§ Records shown

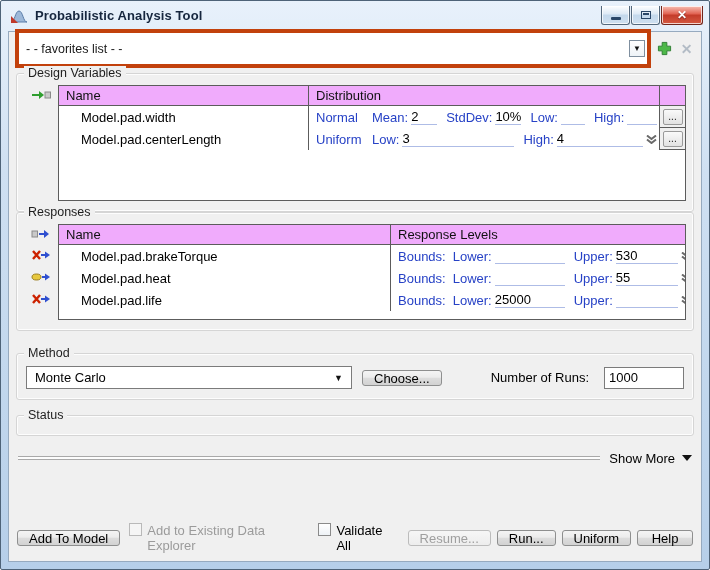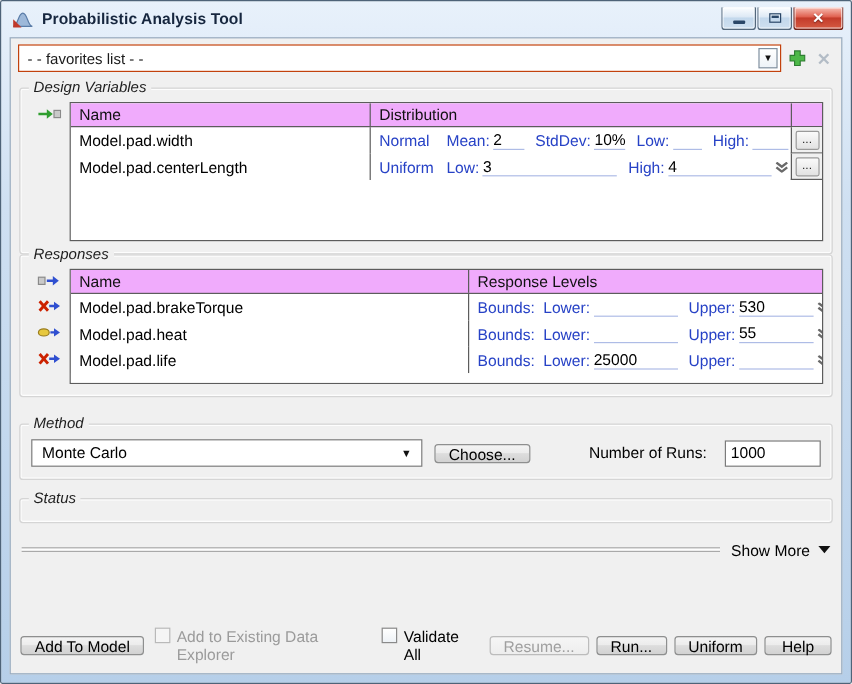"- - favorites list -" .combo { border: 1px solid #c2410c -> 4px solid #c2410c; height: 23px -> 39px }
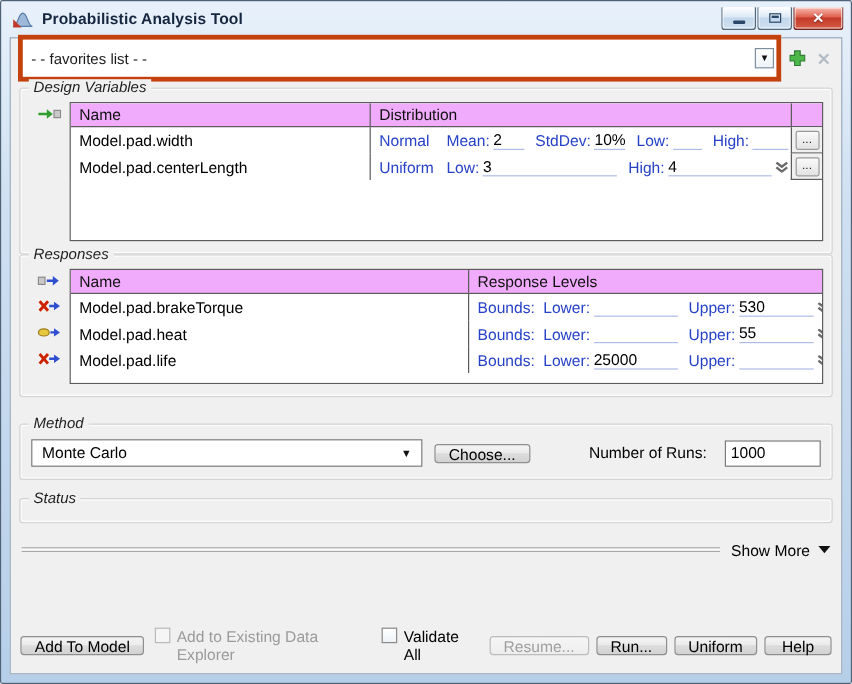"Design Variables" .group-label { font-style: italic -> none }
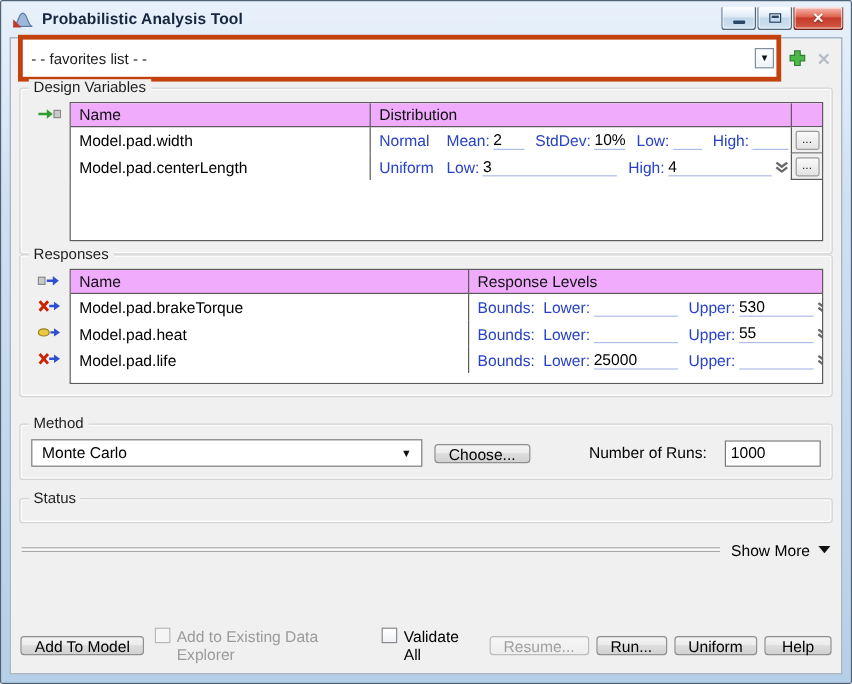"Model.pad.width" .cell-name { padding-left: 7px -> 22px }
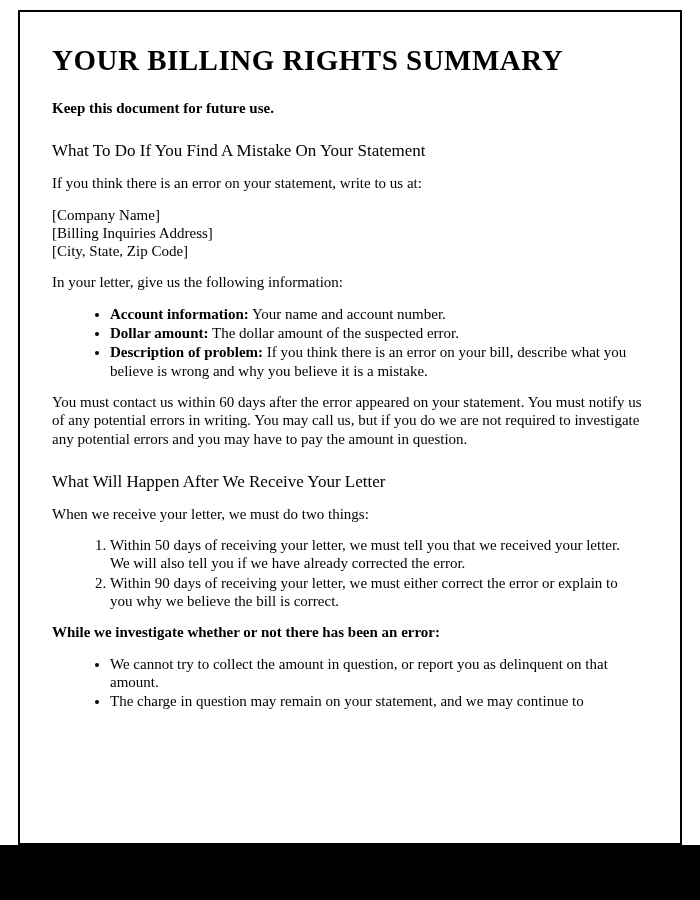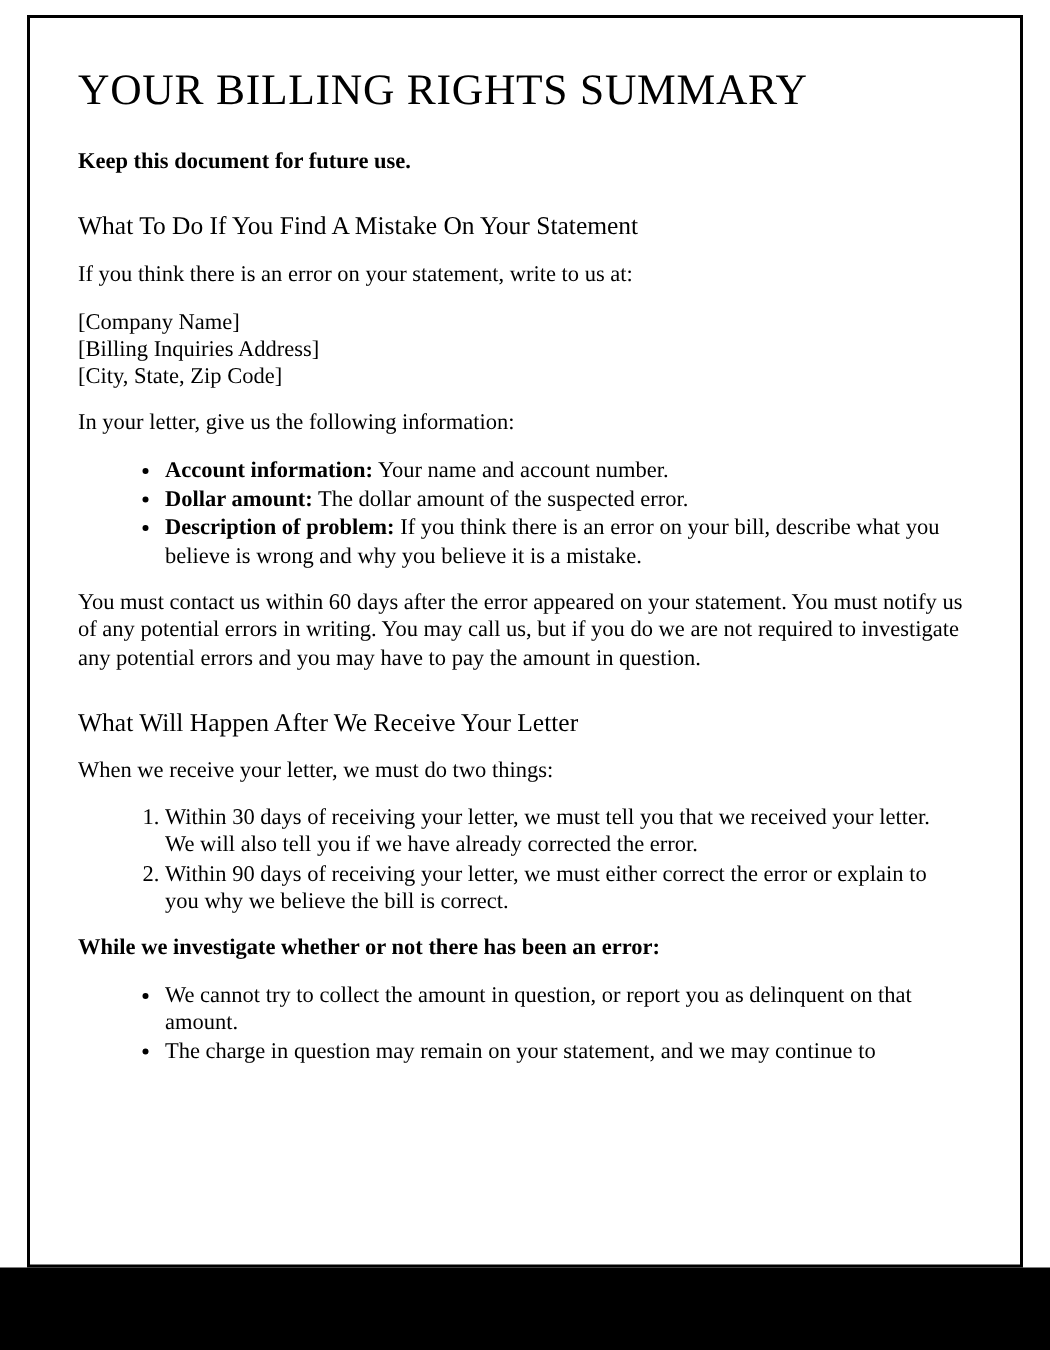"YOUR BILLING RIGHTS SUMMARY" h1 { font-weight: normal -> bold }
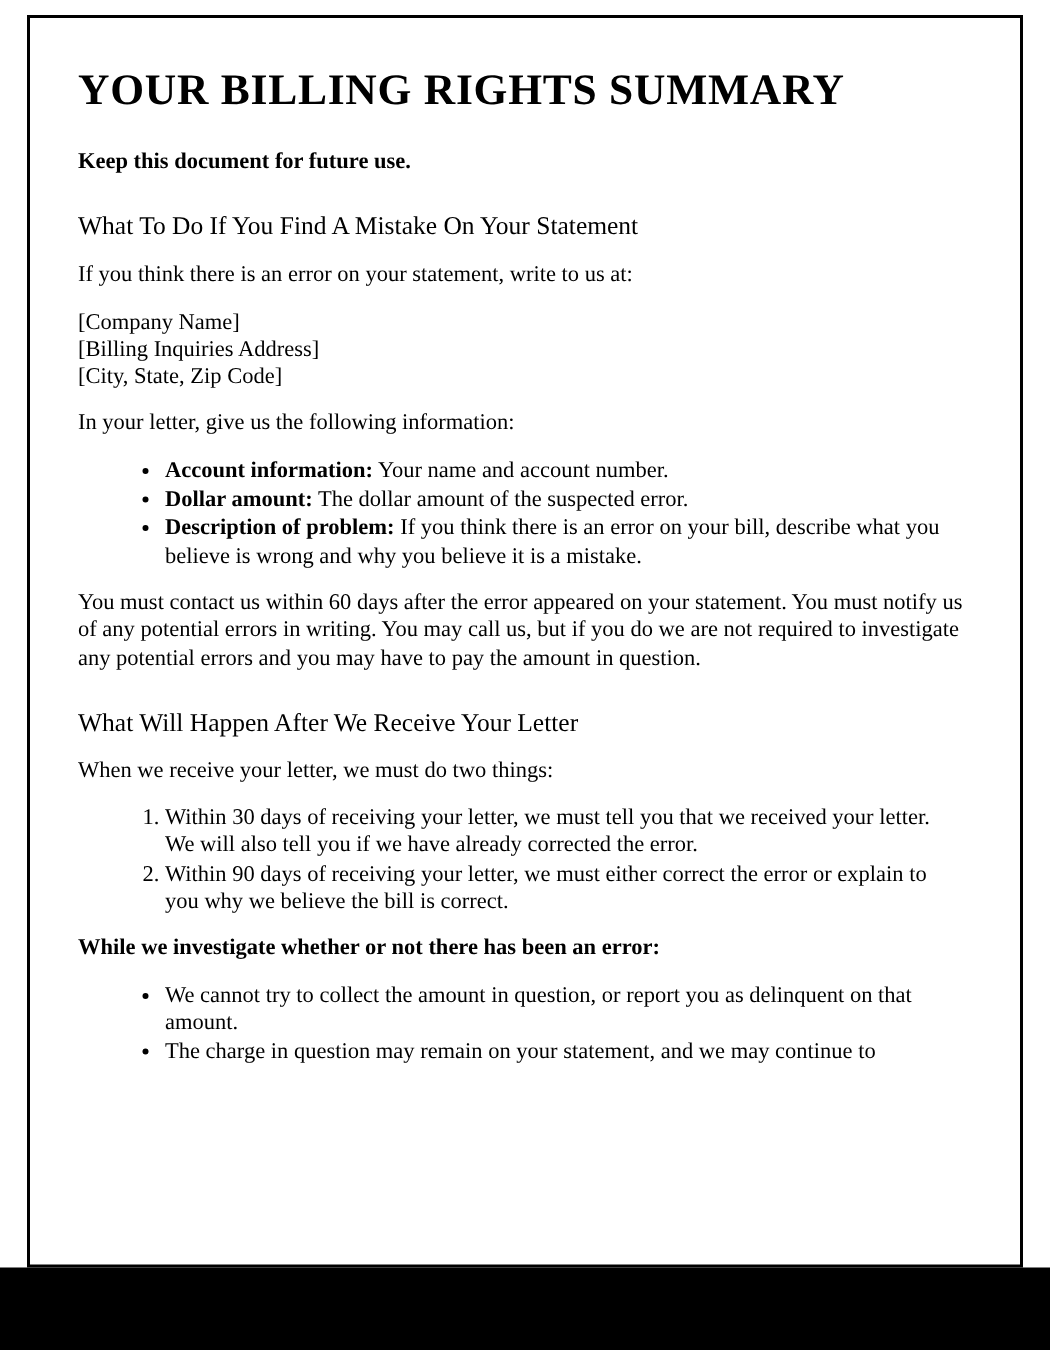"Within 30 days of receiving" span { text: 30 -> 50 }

§ Instructions for the task
Print the material in full and exactly, minus the pictures.

§ Response box
"- - favorites list -" .combo { border: 1px solid #c2410c -> 4px solid #c2410c; height: 23px -> 39px }
"Design Variables" .group-label { font-style: italic -> none }
"Model.pad.width" .cell-name { padding-left: 7px -> 22px }
"YOUR BILLING RIGHTS SUMMARY" h1 { font-weight: normal -> bold }
"Within 30 days of receiving" span { text: 30 -> 50 }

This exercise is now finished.